Li has been registered for three months but, so far, has only received five calls. Of the five, he answered only one－the one described above. "The other four times, I hurried to answer the call, but the system told me it was answered by someone else already," he says. "I feel both sorry that I wasn't able to help, but happy that there are so many kindhearted people."
Yet the app is not so infallible as people might like it to be. Liu Jingyi (pseudonym), a 70-year-old female resident suffering from visual impairment in Hefei, East China's Anhui province, says it was too difficult for her to learn to use a smartphone.
Liu went blind after her optical nerves were damaged in a traffic accident in 2010, when smartphones were not as prevalent as they are today. Not being able to see the screen, she has been unable to learn how to use such devices. "It is very good to know the existence of the channel, but I wish there was somebody to teach me how to use it," she says, "and teach other seniors who are blind, too."
Li Qingzhong, chairperson of China Association of the Blind, said in a media interview on March 15 that 53.24 percent of the over 85 million people with disabilities are aged 60 or above.
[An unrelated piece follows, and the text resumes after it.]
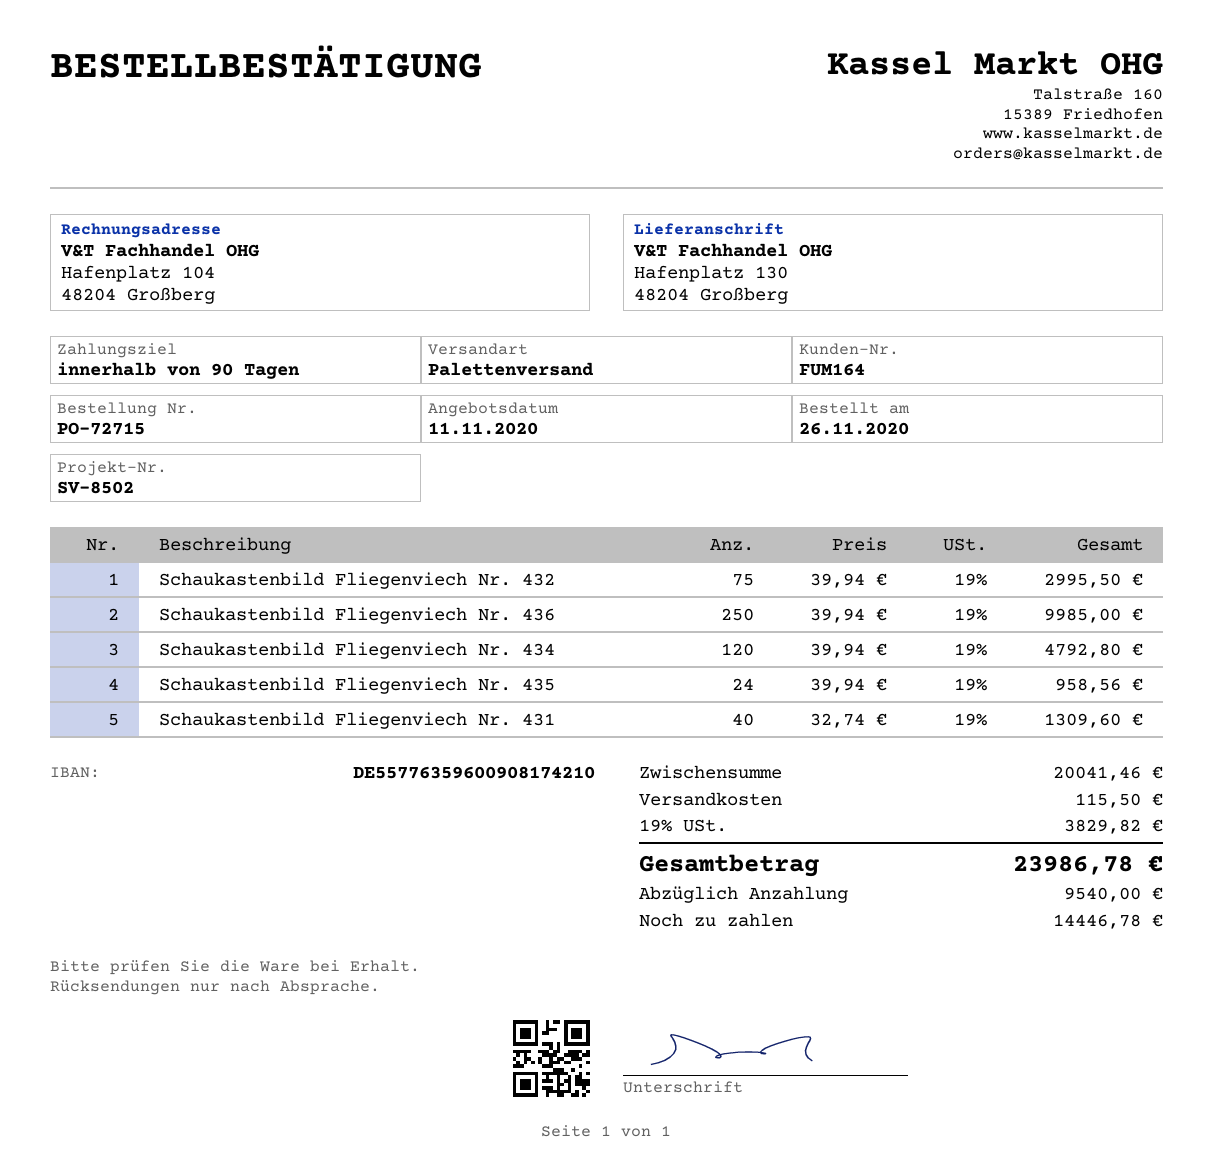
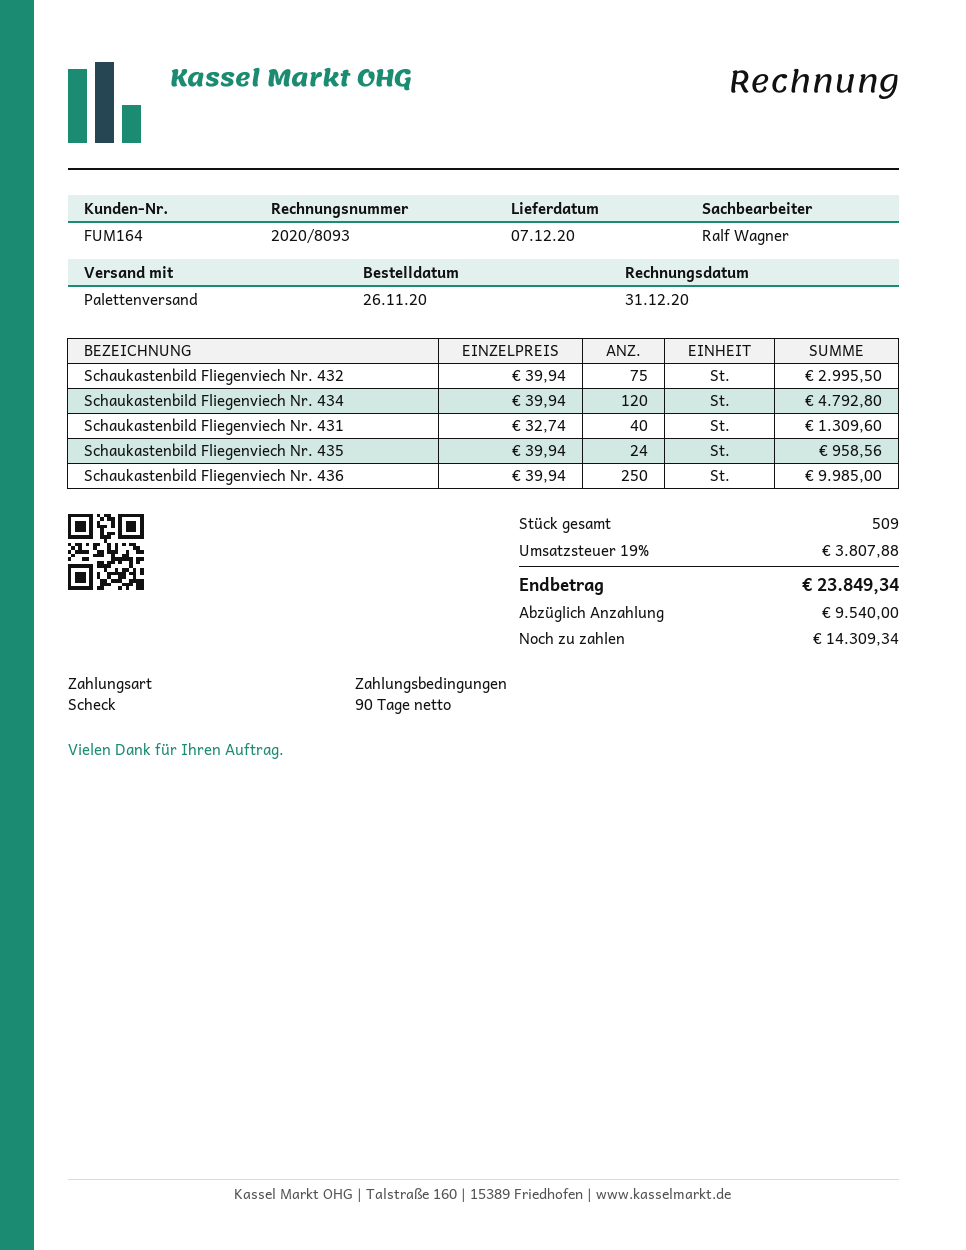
shipping: 115.50 -> none
tax: 19% = 3829.82 -> 19% = 3807.88
total: 23986.78 -> 23849.34
balance: 14446.78 -> 14309.34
While elderly life is inconvenient enough, visual impairment makes it worse.
"Many eye illnesses are associated with age," says Tao. "The older a person becomes, the more possible it becomes to develop a visual impairment. Yet, they are the group slowest to adapt to new technologies.
"That's why I hope these apps can progress and help seniors more－by helping them, we are helping those who need it the most," he says.